* Task prompt *
Look through the lines below and copy each one that includes "barres".

* Dataset records *
══════
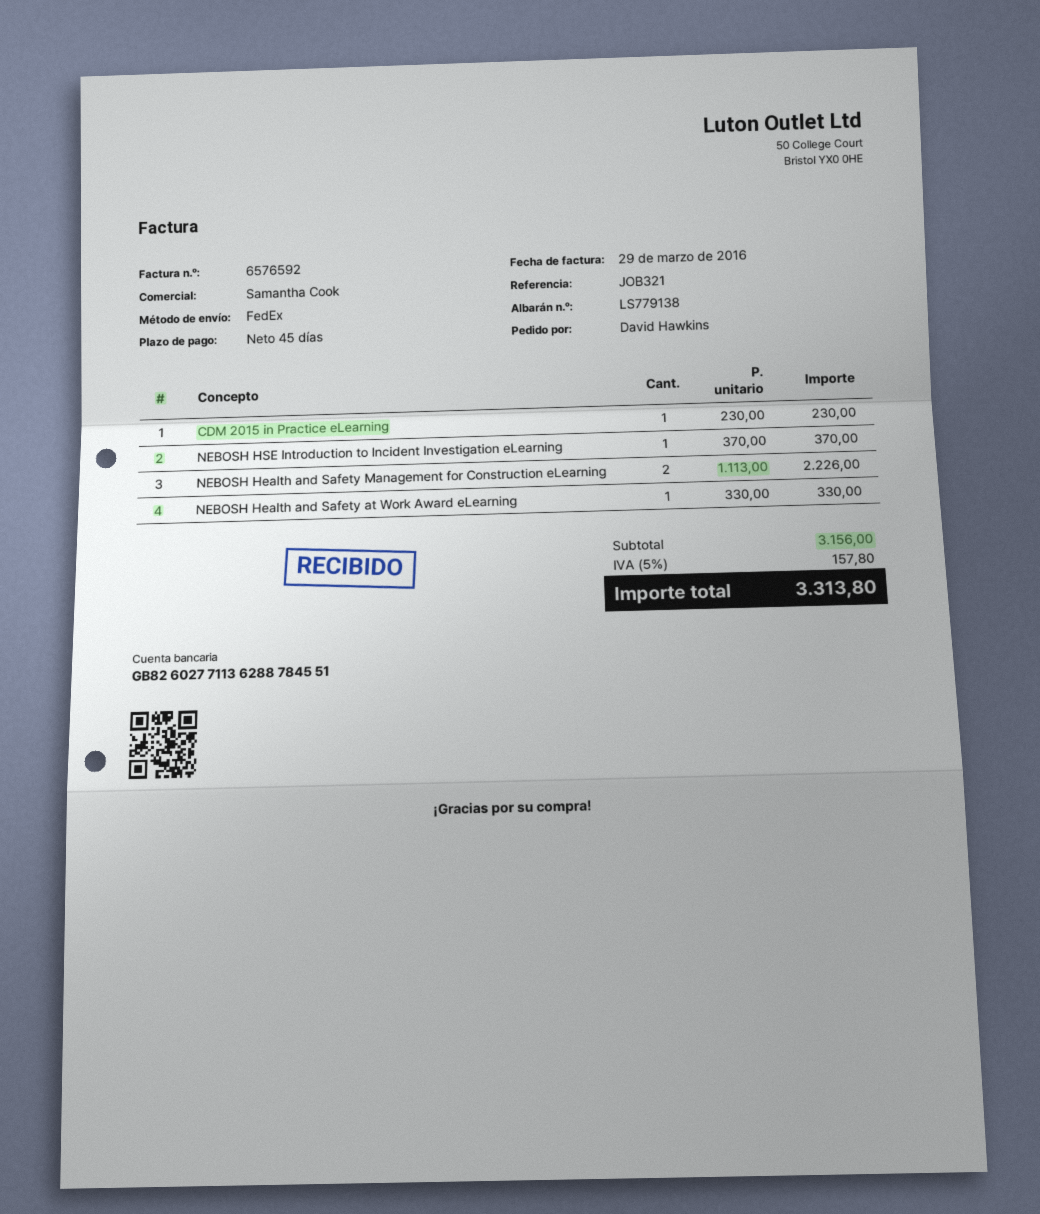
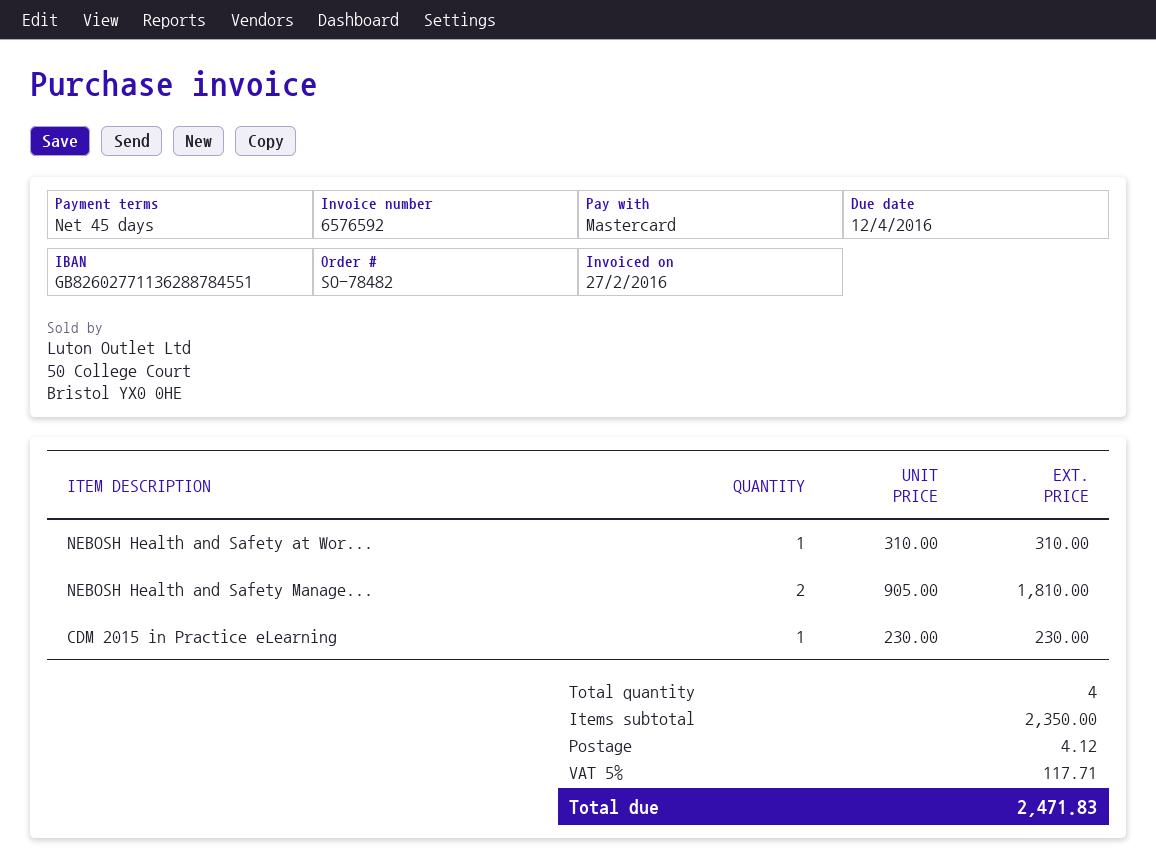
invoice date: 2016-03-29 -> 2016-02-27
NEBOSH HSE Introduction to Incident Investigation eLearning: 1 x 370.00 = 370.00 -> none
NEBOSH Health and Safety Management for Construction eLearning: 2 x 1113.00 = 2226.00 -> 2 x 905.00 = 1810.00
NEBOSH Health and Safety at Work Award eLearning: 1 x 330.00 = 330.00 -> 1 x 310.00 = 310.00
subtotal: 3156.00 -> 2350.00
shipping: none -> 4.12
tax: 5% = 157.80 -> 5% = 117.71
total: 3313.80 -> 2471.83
══════
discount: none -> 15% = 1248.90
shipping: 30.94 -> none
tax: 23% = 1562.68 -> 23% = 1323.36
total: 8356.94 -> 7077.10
══════
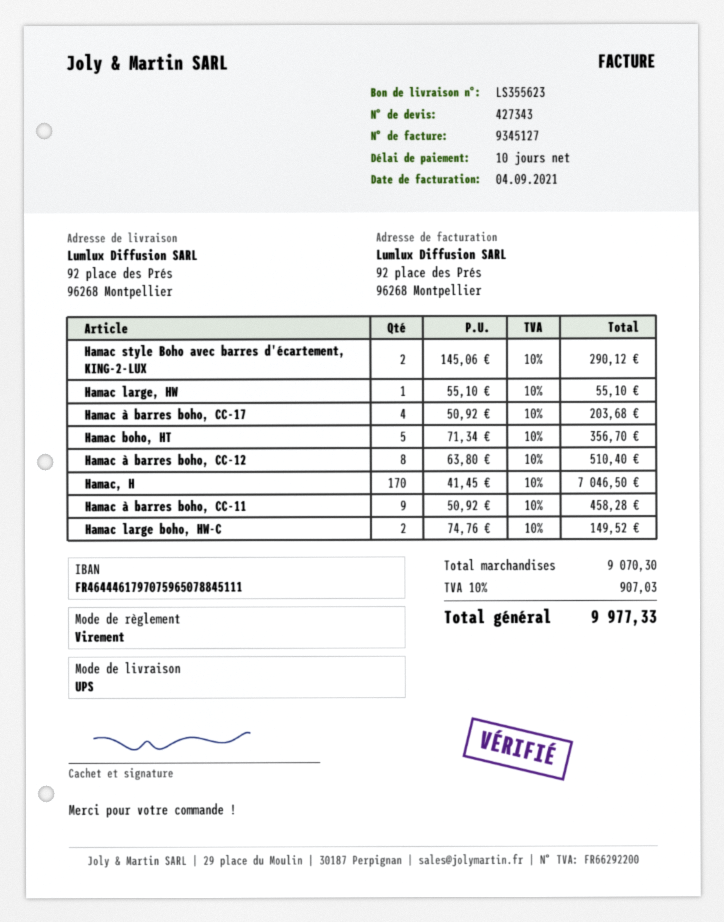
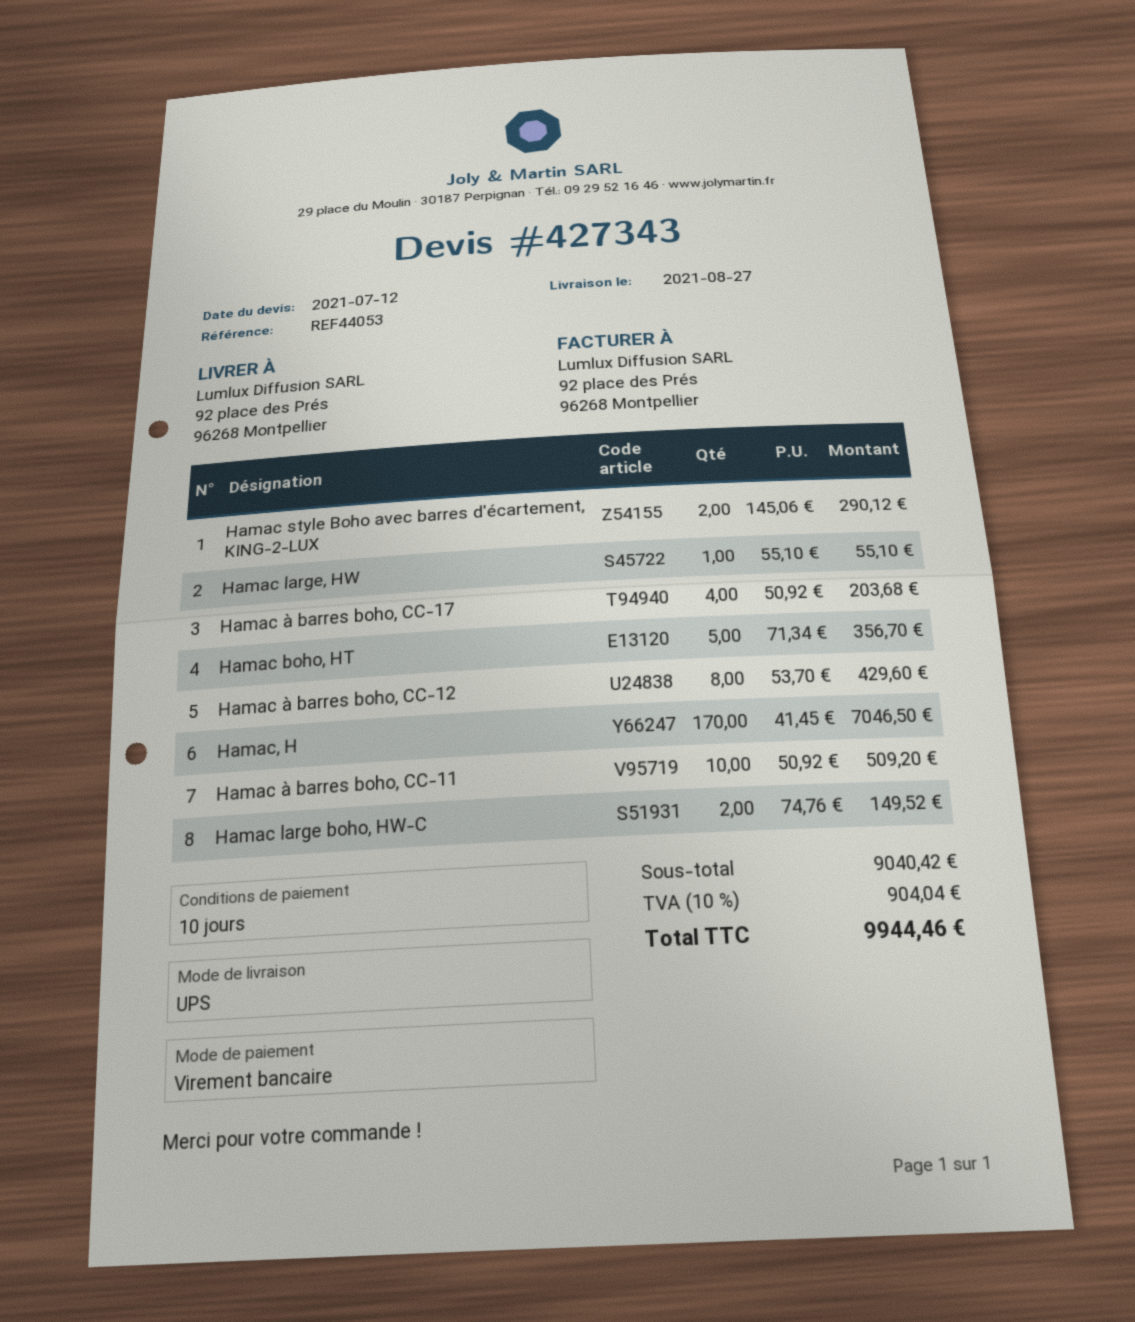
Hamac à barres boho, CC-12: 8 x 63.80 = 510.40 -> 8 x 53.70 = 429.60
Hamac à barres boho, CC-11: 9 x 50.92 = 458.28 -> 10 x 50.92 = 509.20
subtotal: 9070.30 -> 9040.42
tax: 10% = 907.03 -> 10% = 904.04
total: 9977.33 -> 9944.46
══════
* Answer section *
Hamac à barres boho, CC-12: 8 x 63.80 = 510.40 -> 8 x 53.70 = 429.60
Hamac à barres boho, CC-11: 9 x 50.92 = 458.28 -> 10 x 50.92 = 509.20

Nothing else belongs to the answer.